WORK REQUEST ::
Output only the lines below from the one holding "πρώτες έρευνες για" down to the one holding "color: #b91c1c ->", both end lines included and every picture dropped.

*** MATERIAL PROVIDED ***

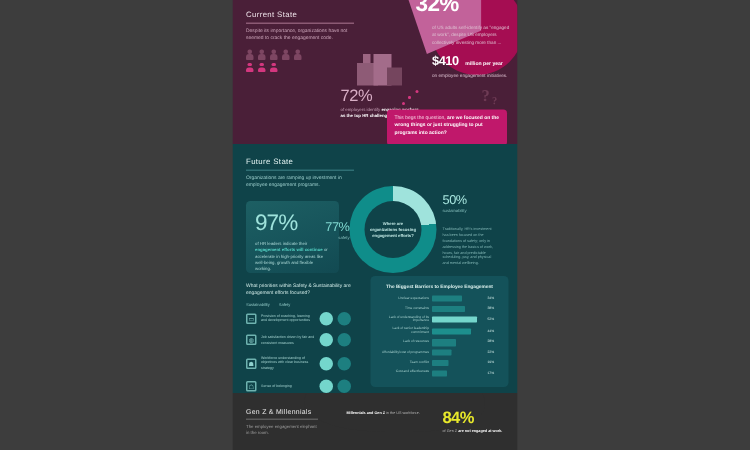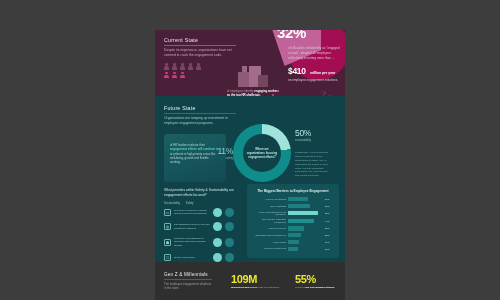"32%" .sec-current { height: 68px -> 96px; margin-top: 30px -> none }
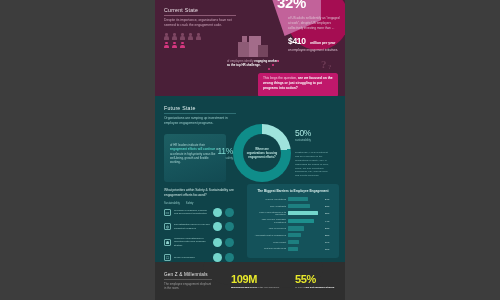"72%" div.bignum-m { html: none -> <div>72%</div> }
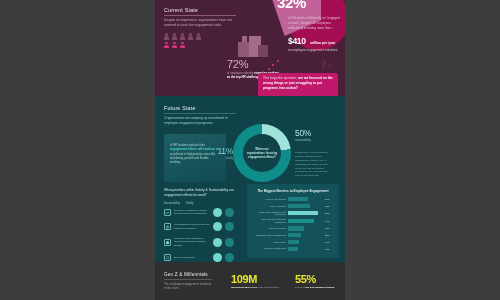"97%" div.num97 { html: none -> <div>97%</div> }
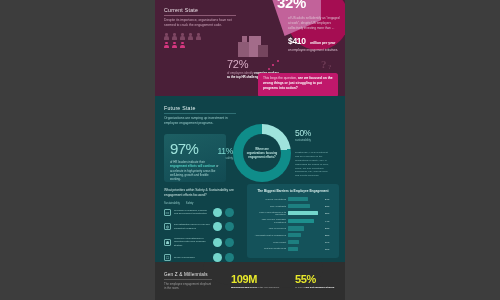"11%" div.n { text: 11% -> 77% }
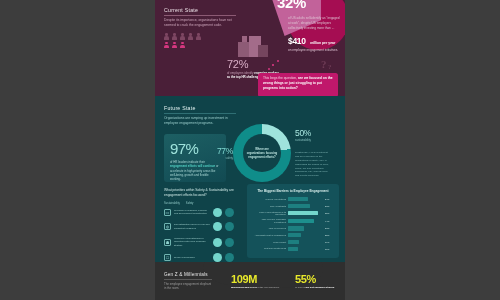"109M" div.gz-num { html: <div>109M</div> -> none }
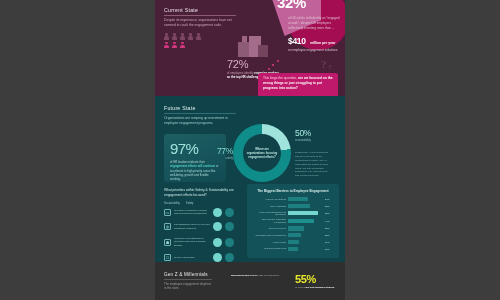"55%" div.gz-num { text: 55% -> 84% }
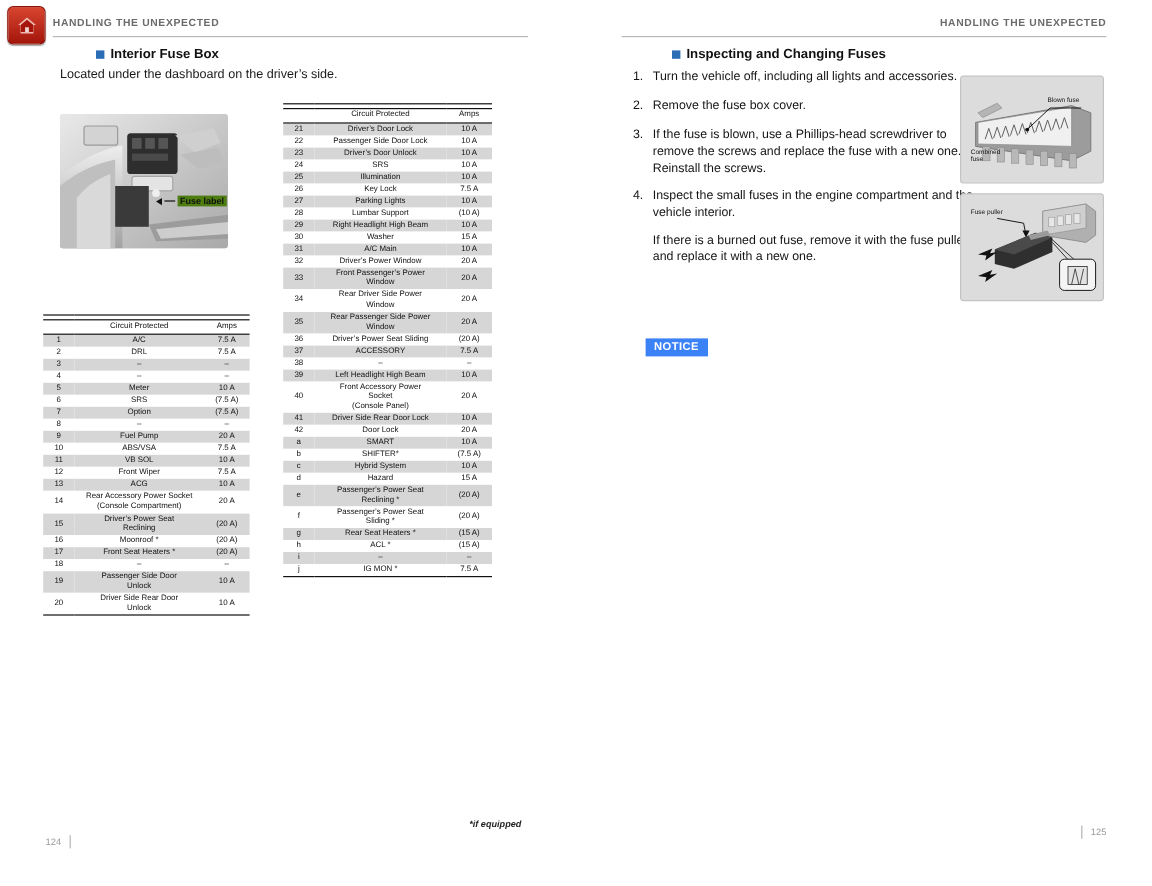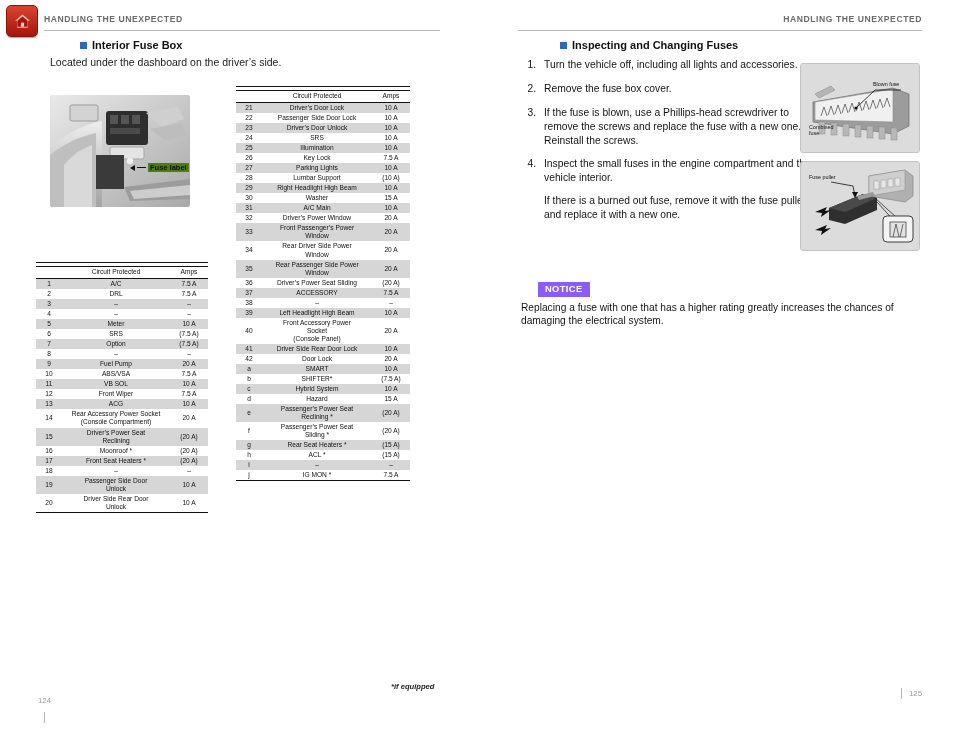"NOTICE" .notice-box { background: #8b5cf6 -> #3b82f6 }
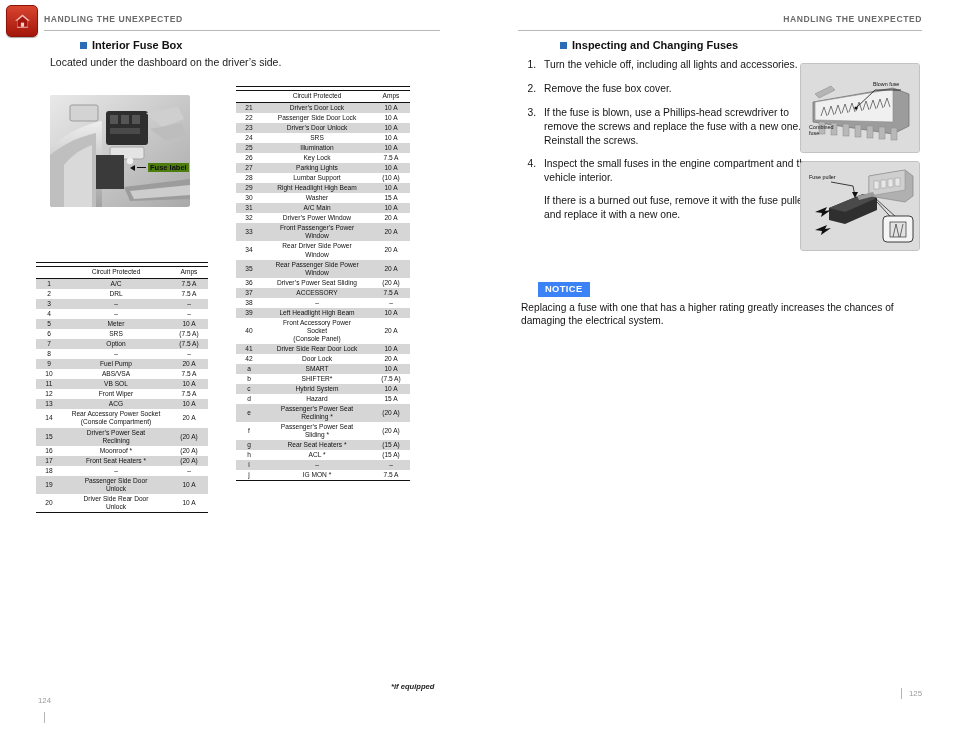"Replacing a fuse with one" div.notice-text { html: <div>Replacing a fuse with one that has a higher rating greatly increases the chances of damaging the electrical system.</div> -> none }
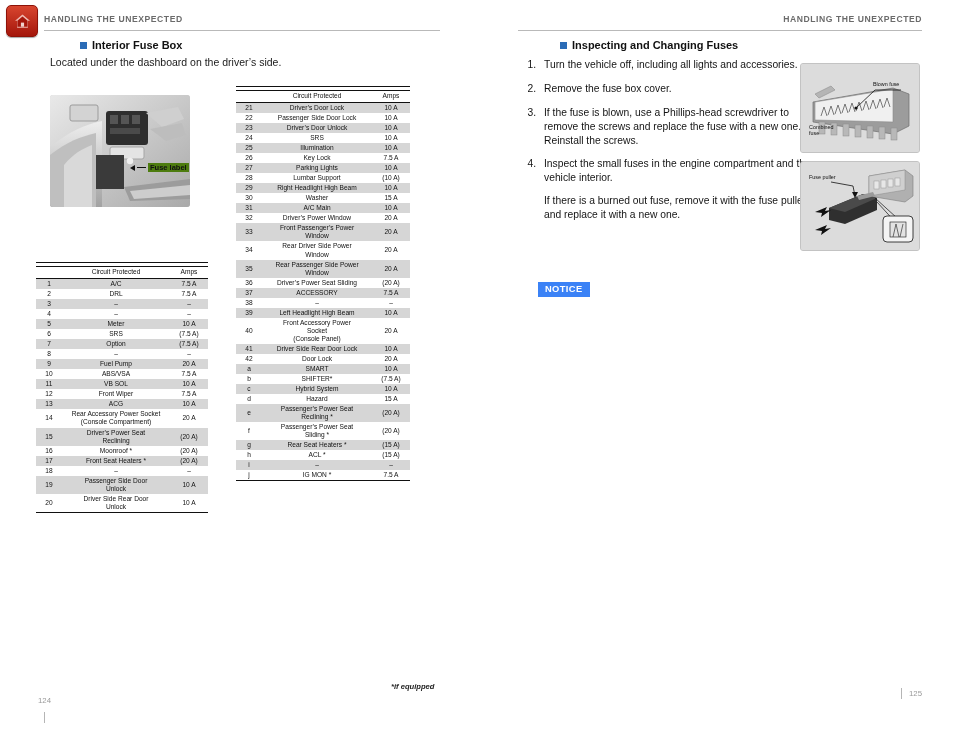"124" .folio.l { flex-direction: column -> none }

*** End of MATERIAL PROVIDED ***
*** MATERIAL PROVIDED ***

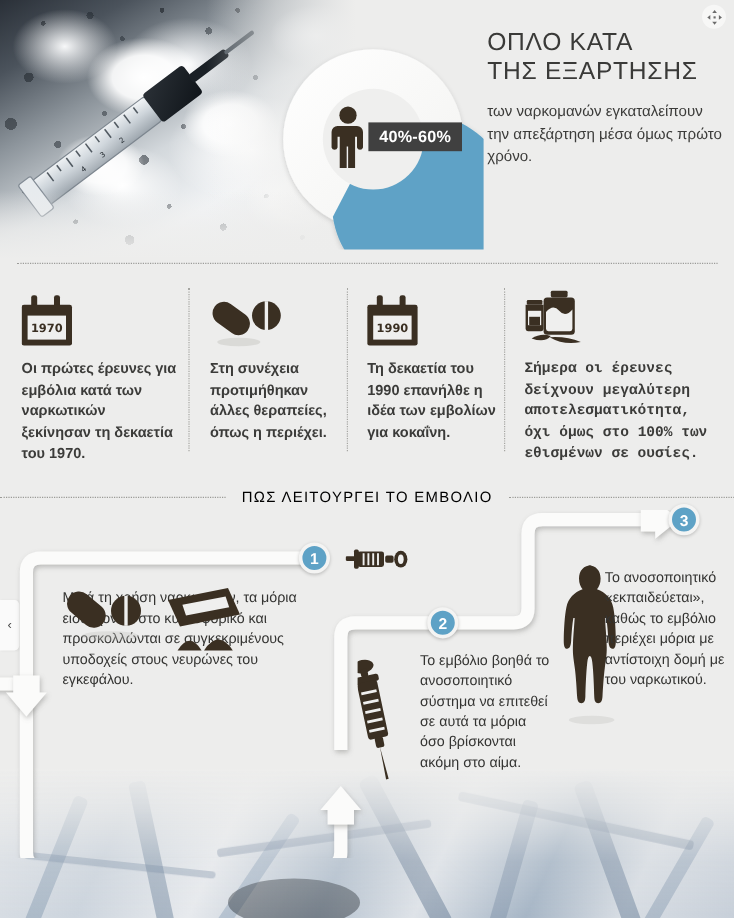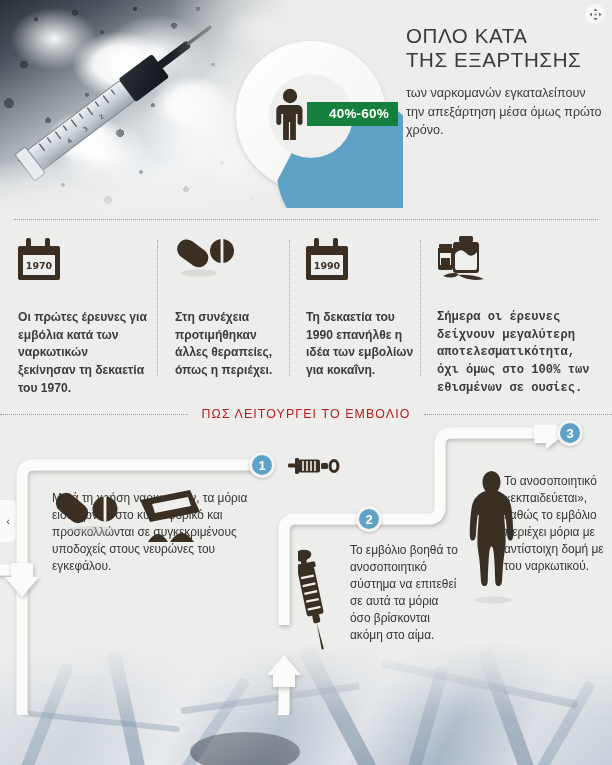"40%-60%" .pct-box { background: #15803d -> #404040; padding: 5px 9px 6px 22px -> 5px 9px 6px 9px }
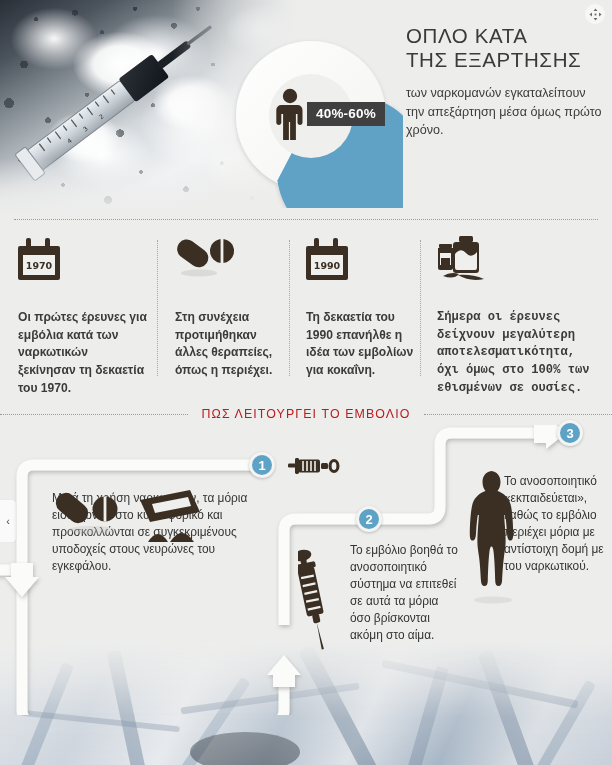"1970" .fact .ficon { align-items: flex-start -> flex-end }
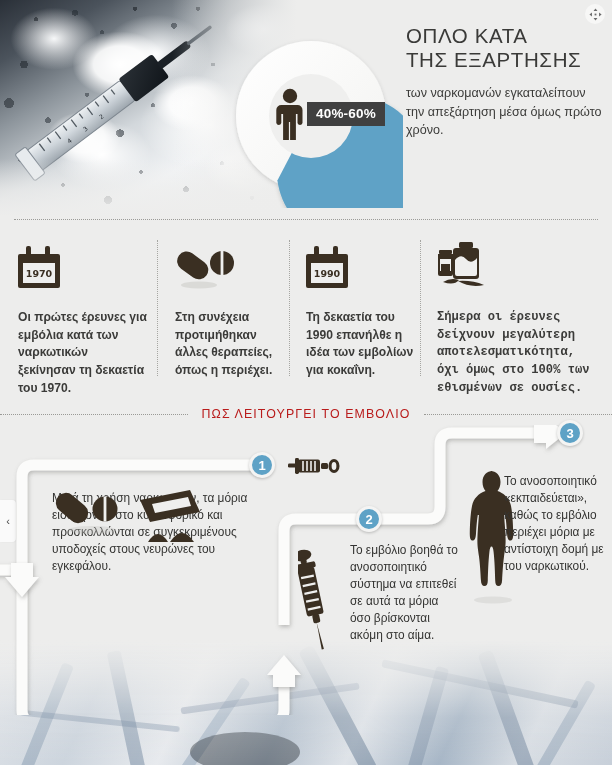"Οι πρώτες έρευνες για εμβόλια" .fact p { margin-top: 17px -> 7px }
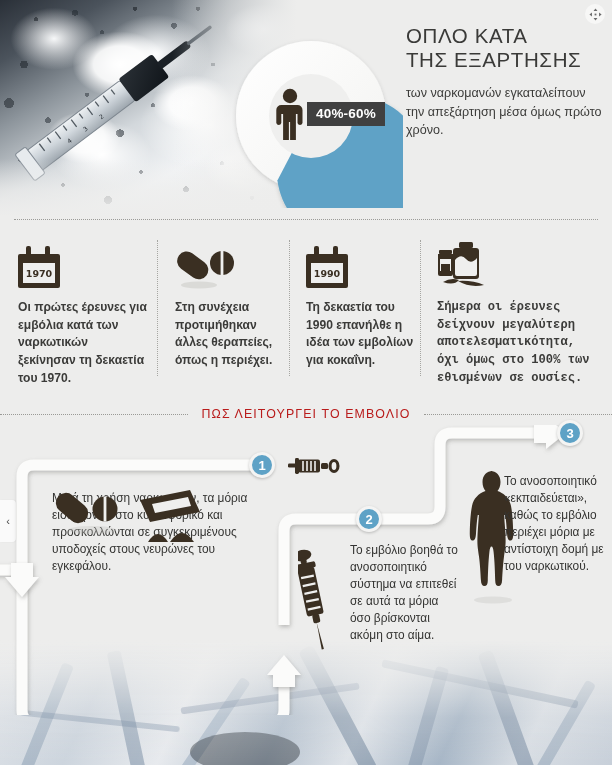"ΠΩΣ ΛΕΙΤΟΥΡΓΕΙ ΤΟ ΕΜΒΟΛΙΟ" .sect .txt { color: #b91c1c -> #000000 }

*** End of MATERIAL PROVIDED ***

SOLUTION TO THIS PROBLEM ::
"Οι πρώτες έρευνες για εμβόλια" .fact p { margin-top: 17px -> 7px }
"ΠΩΣ ΛΕΙΤΟΥΡΓΕΙ ΤΟ ΕΜΒΟΛΙΟ" .sect .txt { color: #b91c1c -> #000000 }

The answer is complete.